The GIS Road to Fruition: new mexico

Wednesday, August 28, 2024

Spatial Data Quality - Positional Accuracy of Road Networks

When viewing a map or working with geospatial data, it is generally assumed to be accurate. But this may not always be the case, and many factors can affect accuracy. Unaccounted bias may be present, data may have been digitized at a coarser scale than was required, errors present on a previous dataset used to update a new one could be carried over, etc. So how accurate is a map or geospatial data?

Since 1998, the National Standard for Spatial Data Accuracy (NSSDA) is the Federal Geographic Data Committee (FGDC) metric used for estimating the positional accuracy of points in the horizontal or vertical direction of geospatial data. Testing uses well-defined locations to compare observed or sample data to reference or true data. Reference data might be a higher accuracy dataset, such as data at a larger scale (1:24000 versus 1:250000). It may constitute high resolution digital imagery or field survey data.

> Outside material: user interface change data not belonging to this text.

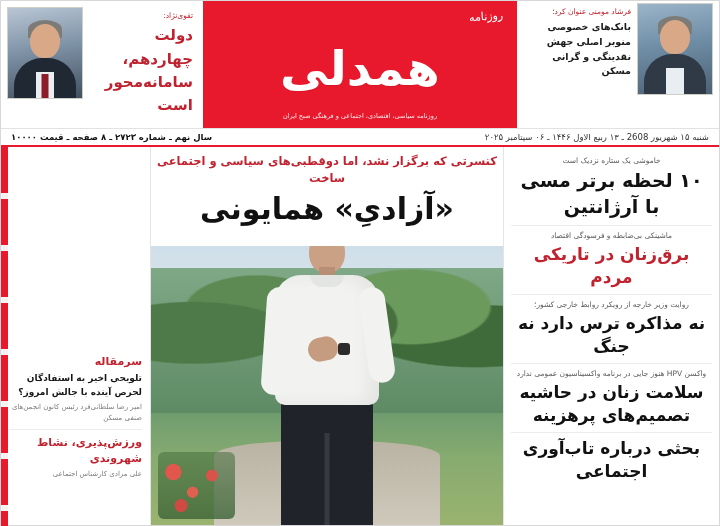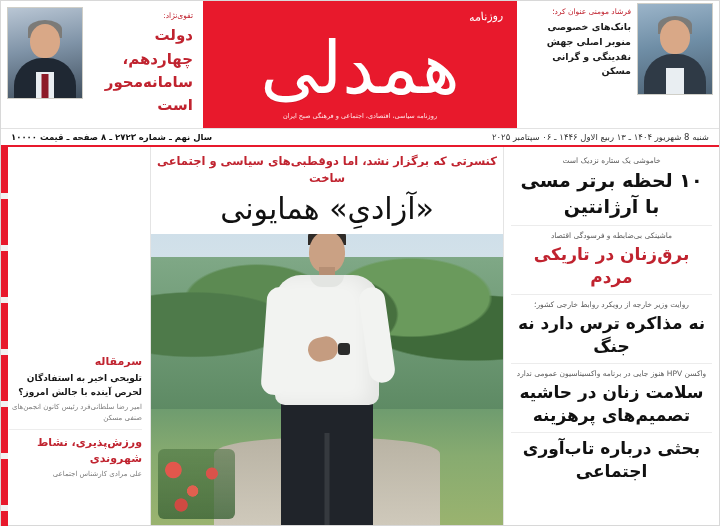--- a/index.html
+++ b/index.html
@@ -131,8 +131,8 @@
     letter-spacing: 0.5px;
   }
   .mh-logo {
-    font-size: 72px;
-    font-weight: normal;
+    font-size: 48px;
+    font-weight: bold;
     color: #ffffff;
     line-height: 1;
     letter-spacing: -2px;

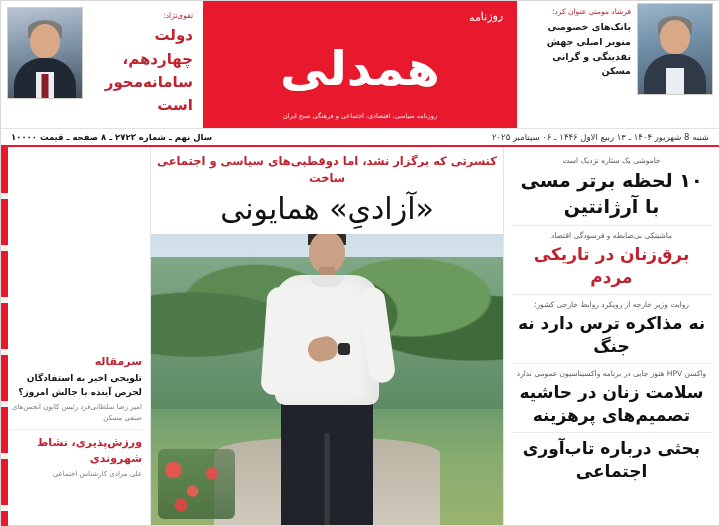--- a/index.html
+++ b/index.html
@@ -404,7 +404,7 @@
   </div>
 
   <div class="datestrip">
-    <span class="right-part">شنبه 8 شهریور ۱۴۰۴ ـ ۱۳ ربیع الاول ۱۴۴۶ ـ ۰۶ سپتامبر ۲۰۲۵</span>
+    <span class="right-part">شنبه ۱۵ شهریور 2608 ـ ۱۳ ربیع الاول ۱۴۴۶ ـ ۰۶ سپتامبر ۲۰۲۵</span>
     <span class="mid-part">سال نهم ـ شماره ۲۷۲۳ ـ ۸ صفحه ـ قیمت ۱۰۰۰۰</span>
   </div>
 

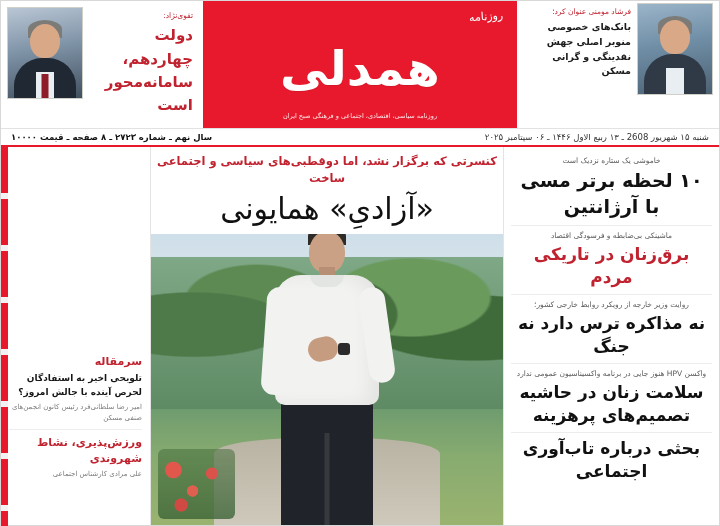--- a/index.html
+++ b/index.html
@@ -226,10 +226,10 @@
   .lead-title {
     text-align: center;
     font-size: 30px;
-    font-weight: normal;
+    font-weight: bold;
     color: #111;
     line-height: 1.25;
-    padding: 2px 6px 6px 6px;
+    padding: 2px 6px 18px 6px;
     letter-spacing: -0.5px;
   }
   .lead-photo {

The NSSDA methodology calculates the positional error using the coordinates of the reference or true points and the observed points of the dataset being tested. The positional error, or error difference, is simply the distance between the true coordinates and dataset coordinates. It uses the equation
√(x_t-x_d)² + (y_t-y_d)²where x_t and y_t are the true point / reference point coordinates and x_d and y_d are the sample point coordinate locations. The resulting error distance value is squared so that there are no negative numbers (no direction to the error).

Positional Error

The error distances for all sample points are summed. That total is averaged for the mean square error. Taking the square root of the mean square error determines the Root Mean Square Error (RMSE) statistic for the data set. The RMSE is then converted using a multiplication factor of 1.7308 for horizontal accuracy and 1.9600 for vertical accuracy. This results in the 95th percentile in map units. The confidence level means that 95% of the positions in the dataset will have an error equal to or lower than the reported accuracy value with regards to true ground position.

The second lab for Special Topics in GIS partially returns me to my previous life is a cartographer and map researcher. The subject of the lab is positional accuracy of road networks, and the data provided covers a portion of Albuquerque, New Mexico. One of the projects I worked on at Universal Map was an update for the Albuquerque wall map. Back then we routinely worked with TeleAtlas data, which at the time was a substantial improvement from TIGER data, but far below today's accuracy standards.

The lab works with two feature classes for the study area: a feature class of road centerlines compiled by the city of Albuquerque and streets data from StreetMap USA, a TeleAtlas product. 6" ortho images from 2006 covering the study area represent the reference data.

The second protocol of NDSSA is to collect test points from the data set to which the accuracy needs to be determined. For this we implement the Stratified Random Sampling Design, which while not always possible with some data, is the ideal approach:

Data points should not be within a distance of one tenth the length of the diagonal of the study area.
Partitioning the study area into four quadrants, each quadrant should have at least 20% of the sampling points.

Sampling of Test Points for the Albuquerque, NM Study Area

Six per quadrant, the sampling of 24 test points for the Albuquerque study area

Within ArcGIS Pro I created a layout of the study area and added guides across the center horizontally and vertically. Points were selected based upon suitability of the ortho imagery, i.e. the reference data. The principle is similar to selecting control points for georeferencing, which ideally uses geometrically linear features such as T-intersections.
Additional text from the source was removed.